Unlike regular ARP process which runs on all hosts, smartARP is a server program running on only one host in each MAC broadcast domain (or on several hosts for redundancy.) It answers all ARP requests about target IP addresses outside the given broadcast domain. Fig.5. shows the graphic interface of experimental smartARP implementation [6].

Fig.6. Interface of experimental smartARP implementation

How does smartARP server knows what to answer about ARP requests targeted outside current broadcast domain? There are several ways to know that, therefore smartARP is configurable. To some extent smartARP configuration file is similar to the router configuration, where the network administrator can "express his wishes" about who is allowed to communicate with whom and in what way (directly, via router, or not at all). The smartARP configuration consists of the number of lines (rules) which define MAC address mappings for ranges of target IP addresses. Below is shown a sample smartARP configuration file, illustrating different ways to obtain the target MAC address:

10.1.1.2 255.255.255.255 CONST 00:00:22:d5:e6:f7

10.1.2.0 255.255.255.0 FORWARD 00:00:00:11:11:11

10.1.1.0 255.255.255.0 LOCAL

10.1.3.0 255.255.255.0 IP 00:11

10.2.2.0 255.255.255.0 DNS mac.mydomain.com

10.1.3.1 255.255.255.255 SILENT

10.3.3.0 255.255.255.0 PROXY 10.1.1.2

Each smartARP configuration rule consists of four fields: target IP address and subnet mask (these define the range of target IP addresses to which this rule applies), operation code, and an optional parameter.

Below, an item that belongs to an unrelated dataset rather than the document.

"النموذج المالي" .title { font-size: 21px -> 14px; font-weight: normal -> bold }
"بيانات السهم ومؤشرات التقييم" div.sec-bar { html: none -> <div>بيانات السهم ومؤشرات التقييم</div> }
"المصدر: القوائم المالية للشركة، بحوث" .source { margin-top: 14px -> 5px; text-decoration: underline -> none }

Following operation codes are available:

For each ARP query to be processed, smartARP uses the first rule in configuration file, which is applicable to given target IP address. If no rule applies, no action is taken. SmartARP processes only ARP queries received through broadcast address or unicast address of server itself (this is important to avoid ARP query looping). SmartARP has no internal states - each ARP query is processed independently.

3 SmartARP application Examples

We will describe two smartARP application examples: one for a small (and friendly) private network, and another for a big (and hostile) public network. In real life a mixture of both approaches is likely to be appropriate.

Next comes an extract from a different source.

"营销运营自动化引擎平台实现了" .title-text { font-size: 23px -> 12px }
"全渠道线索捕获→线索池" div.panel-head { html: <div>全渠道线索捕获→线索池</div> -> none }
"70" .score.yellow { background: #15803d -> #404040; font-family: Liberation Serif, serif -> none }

3.1 Small and friendly Private network

In a private network where no intentional security breaches are expected and the only goal of workgroup segmentation is to limit broadcast domains, non-IP protocols, and effects of host mis-configuration, the smartARP application illustrated in Fig.6 can be used.

Fig.7. Network segmented by broadcast filters and re-connected by smartARP servers

Some IP renumbering in the network might be necessary to switch to smartARP based workgroup segmentation, because like ordinary ARP, smartARP will be consulted by the hosts only about target IP addresses in the same IP subnet as the host itself belongs to. For that reason all hosts in all workgroups formally have to belong to the same big IP subnet, i.e. subnet 10.1.0.0/16 in case of example in Fig.6. Actual assignment of valid IP address ranges (within this big IP subnet) to individual workgroups is achieved by smartARP configuration. It is important to distinguish between formal IP subnets (configured on hosts and routers) and actual (smaller) valid IP address ranges assigned to individual workgroups through smartARP configuration.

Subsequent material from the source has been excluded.